Kurt Rothermel

and 2 more

Over the past decade, there has been a significant increase in interest in digital twin (DT) technology in a variety of domains. While research on DTs of single assets was initially prevalent, there has been a notable shift towards distributed systems of DTs, which connect to each other to collaborate. Typically, collaboration is enabled by DTs providing services that can be consumed by other DTs. In service-oriented systems, a service is typically identified by type information. However, this is not sufficient in distributed DT systems, where DTs associated with different physical entities may provide the same type of service. Consequently, selecting the appropriate service depends not only on the service type, but also on the associated physical entity.
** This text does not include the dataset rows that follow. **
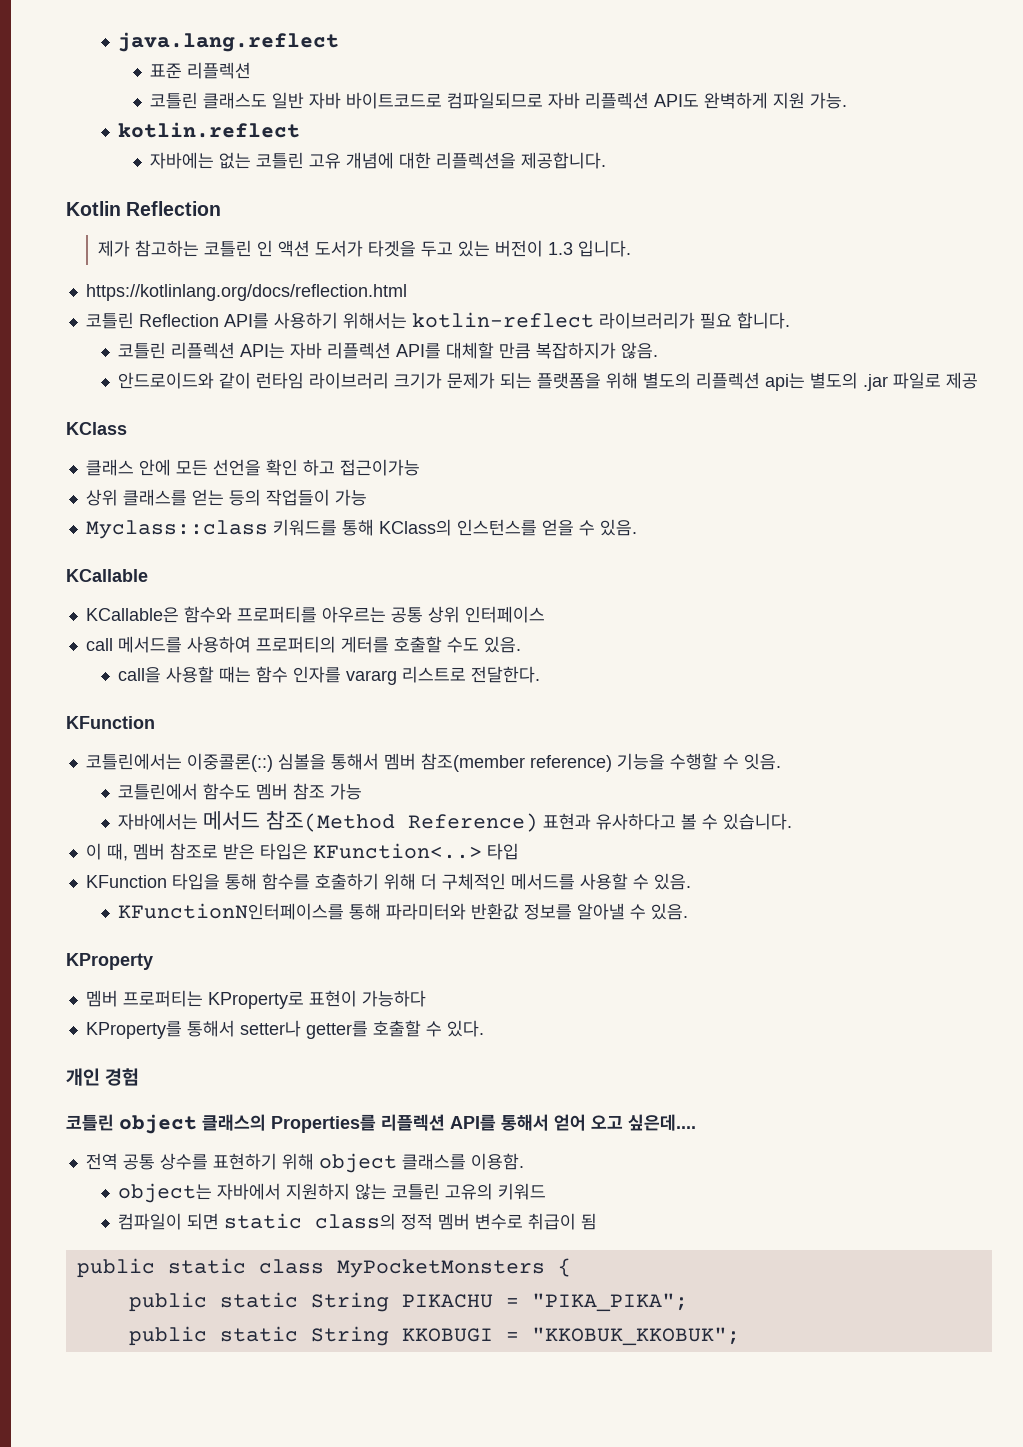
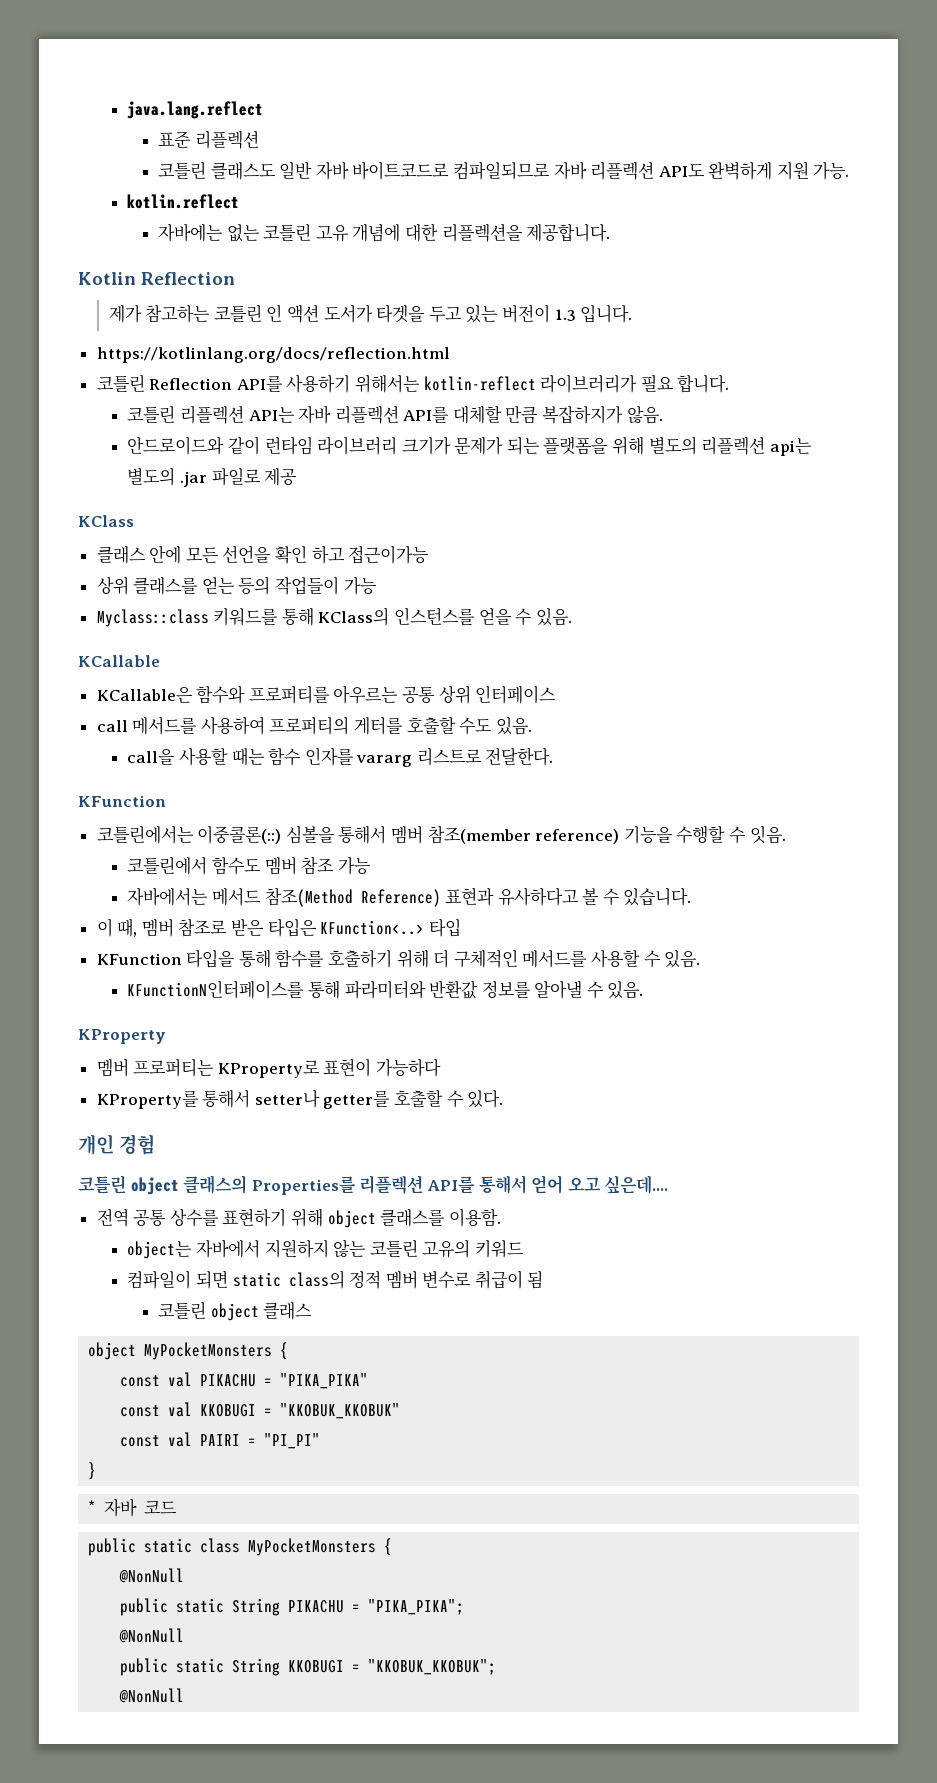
+ 코틀린 object 클래스
+ object MyPocketMonsters {
+ const val PIKACHU = "PIKA_PIKA"
+ const val KKOBUGI = "KKOBUK_KKOBUK"
+ const val PAIRI = "PI_PI"
+ }
+ * 자바 코드
  public static class MyPocketMonsters {
+ @NonNull
  public static String PIKACHU = "PIKA_PIKA";
+ @NonNull
  public static String KKOBUGI = "KKOBUK_KKOBUK";
+ @NonNull

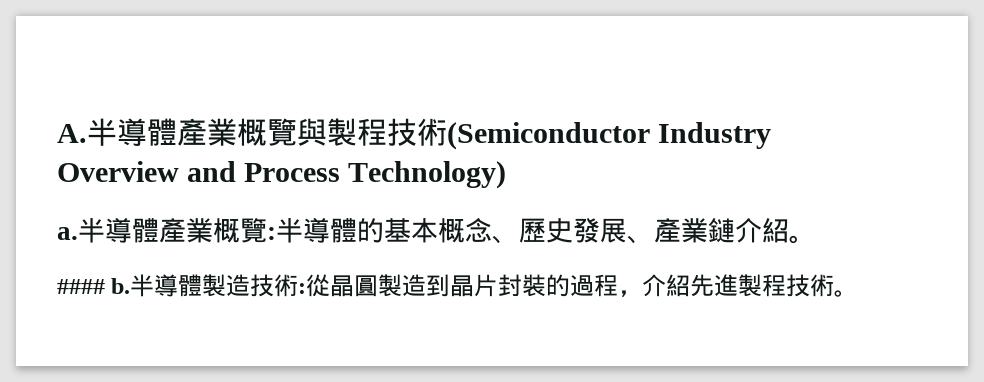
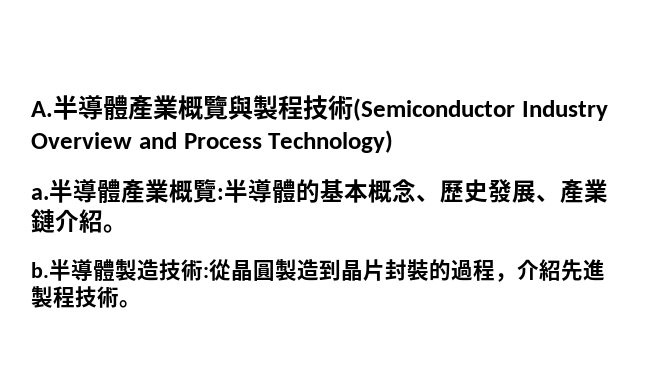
- #### b.
+ b.

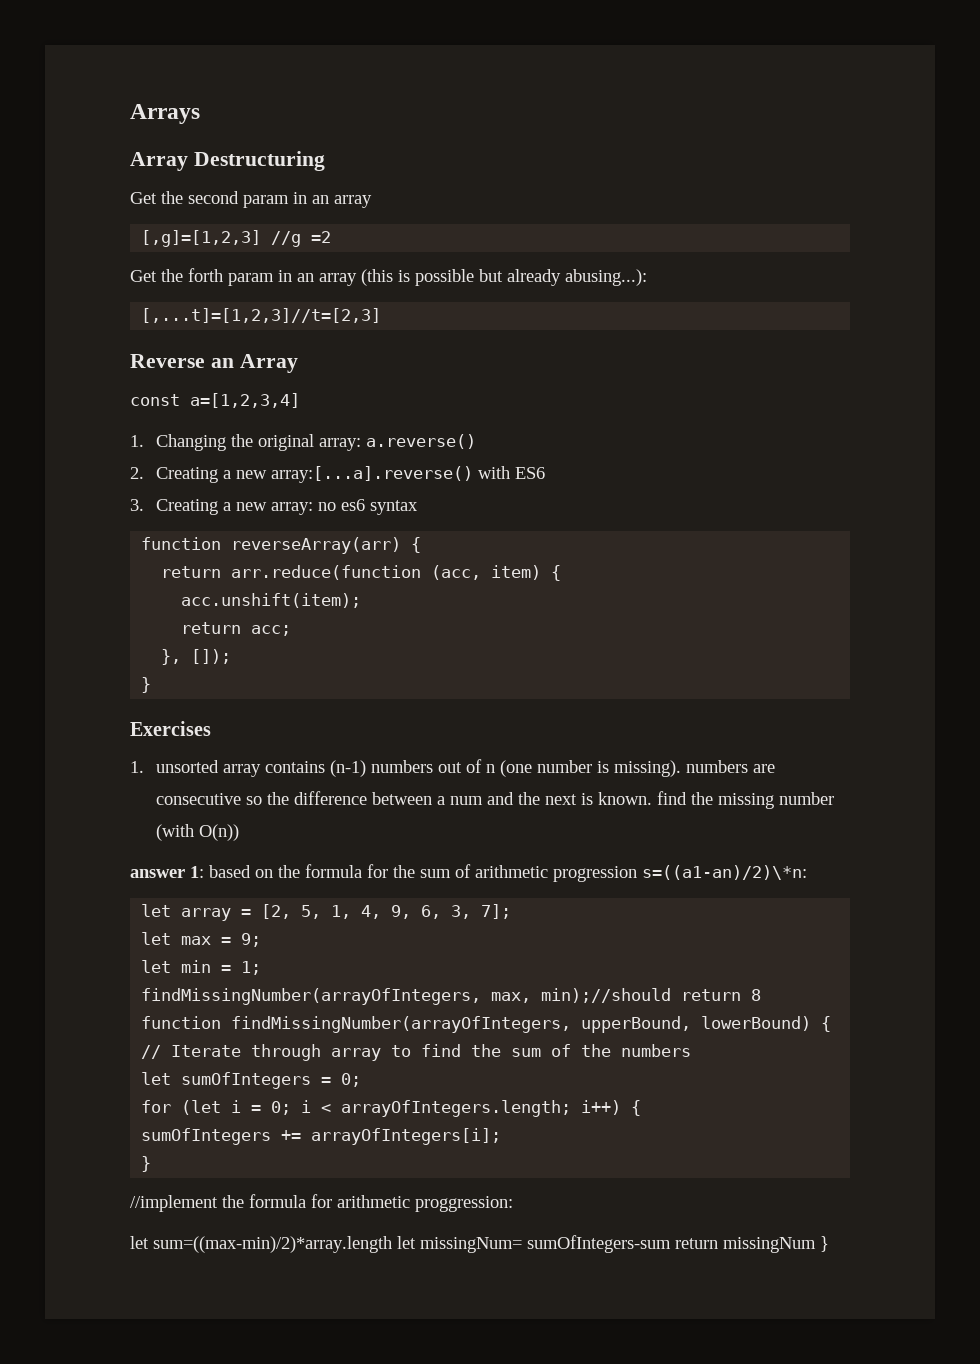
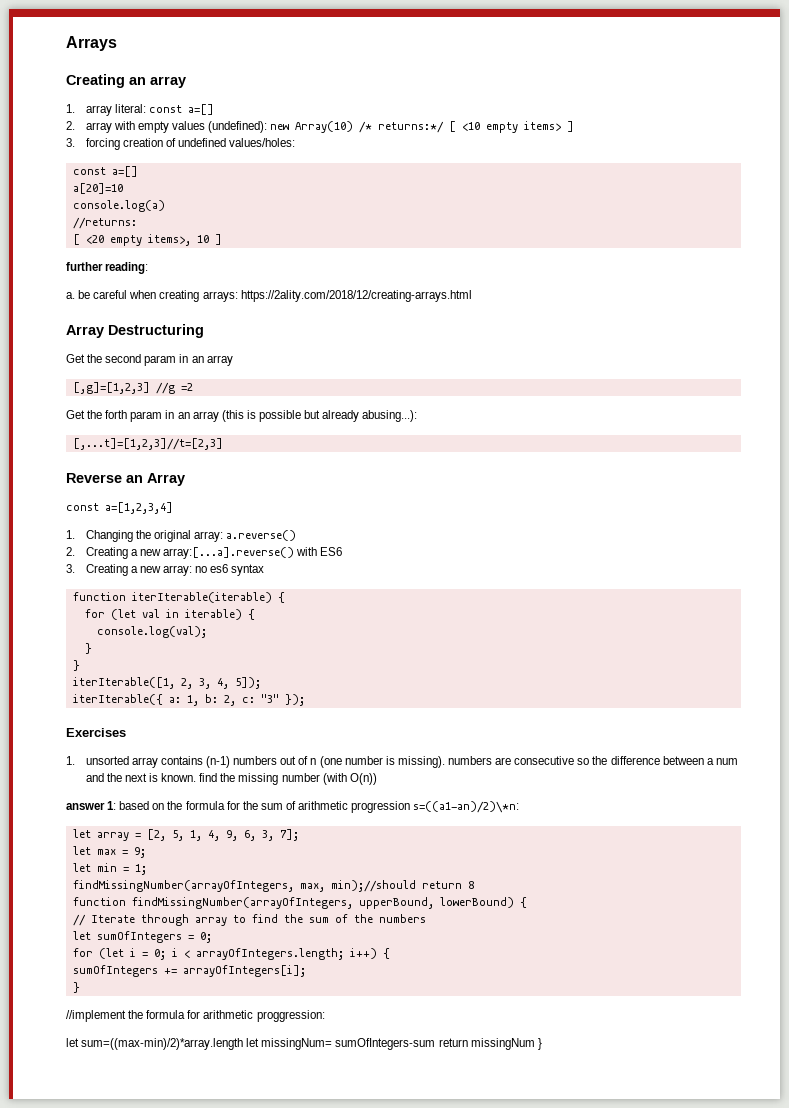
+ Creating an array
+ 1. array literal: const a=[]
+ 2. array with empty values (undefined): new Array(10) /* returns:*/ [ <10 empty items> ]
+ 3. forcing creation of undefined values/holes:
+ const a=[]
+ a[20]=10
+ console.log(a)
+ //returns:
+ [ <20 empty items>, 10 ]
+ further reading:
+ a. be careful when creating arrays: https://2ality.com/2018/12/creating-arrays.html
- function reverseArray(arr) {
- return arr.reduce(function (acc, item) {
- acc.unshift(item);
- return acc;
- }, []);
+ function iterIterable(iterable) {
+ for (let val in iterable) {
+ console.log(val);
  }
+ }
+ iterIterable([1, 2, 3, 4, 5]);
+ iterIterable({ a: 1, b: 2, c: "3" });

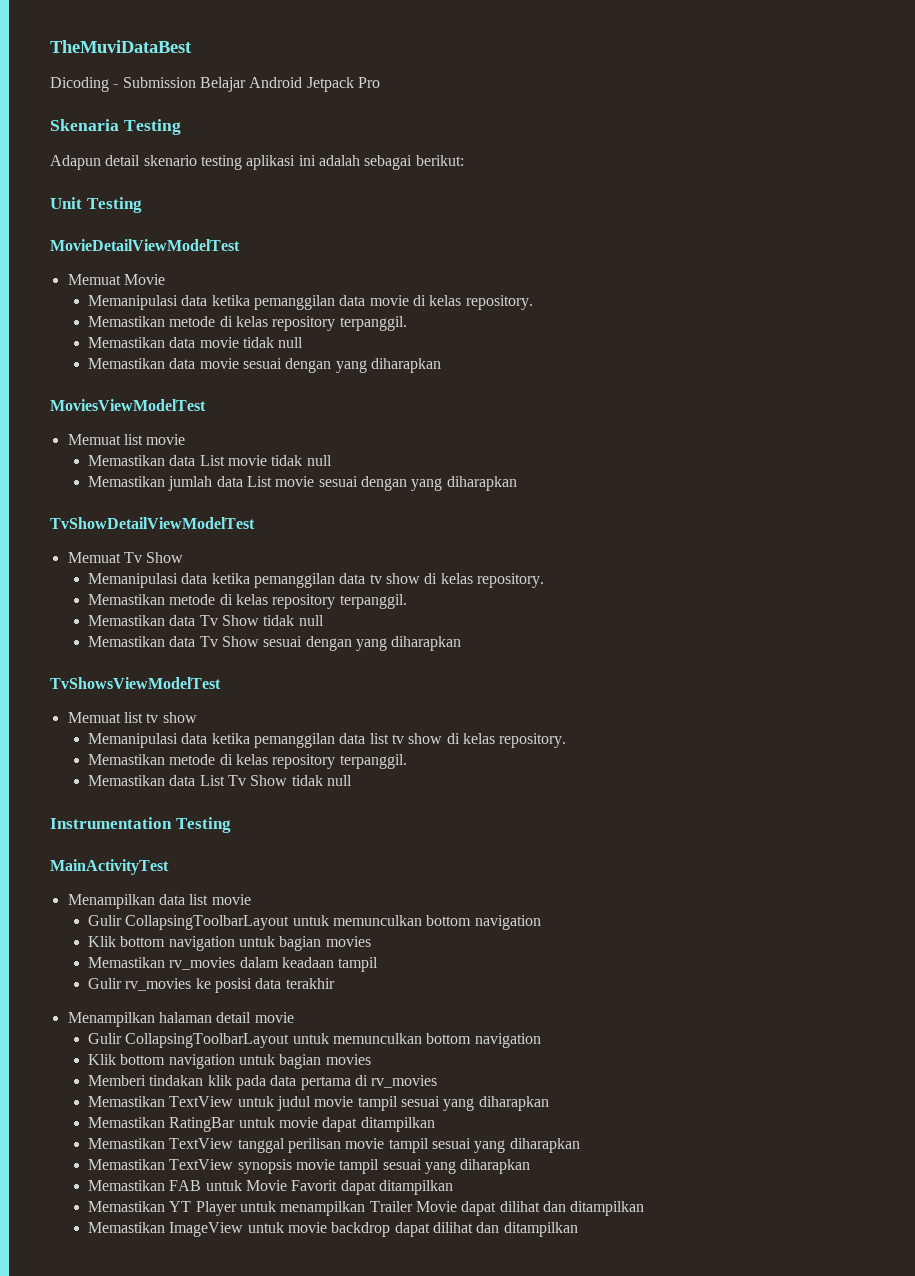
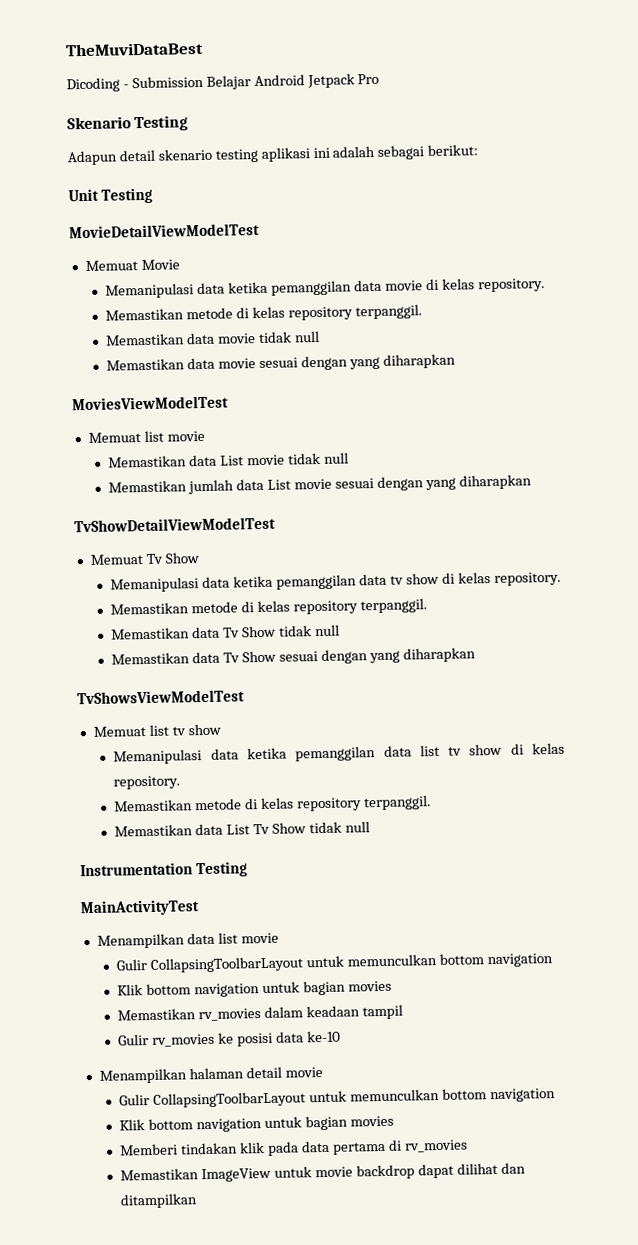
- Skenaria Testing
+ Skenario Testing
- Gulir rv_movies ke posisi data terakhir
+ Gulir rv_movies ke posisi data ke-10
- Memastikan TextView untuk judul movie tampil sesuai yang diharapkan
- Memastikan RatingBar untuk movie dapat ditampilkan
- Memastikan TextView tanggal perilisan movie tampil sesuai yang diharapkan
- Memastikan TextView synopsis movie tampil sesuai yang diharapkan
- Memastikan FAB untuk Movie Favorit dapat ditampilkan
- Memastikan YT Player untuk menampilkan Trailer Movie dapat dilihat dan ditampilkan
However, requiring DTs to know the mapping of services to their physical environment is not feasible for large dynamic systems. This paper presents a novel proximity-based service discovery method that allows DTs to select services based on service type and their proximity to other objects. That is, service specifications are fully abstracted from the mapping of services to physical objects, relieving DTs from maintaining information about this mapping. Furthermore, service discovery is robust to changes in the physical environment and service population. The proposed service discovery method has been implemented on top of a spatial DBMS. We argue that this implementation is optimal in terms of network utilization and latency, and perform comprehensive evaluations to show the performance of discovery queries as a function of their complexity.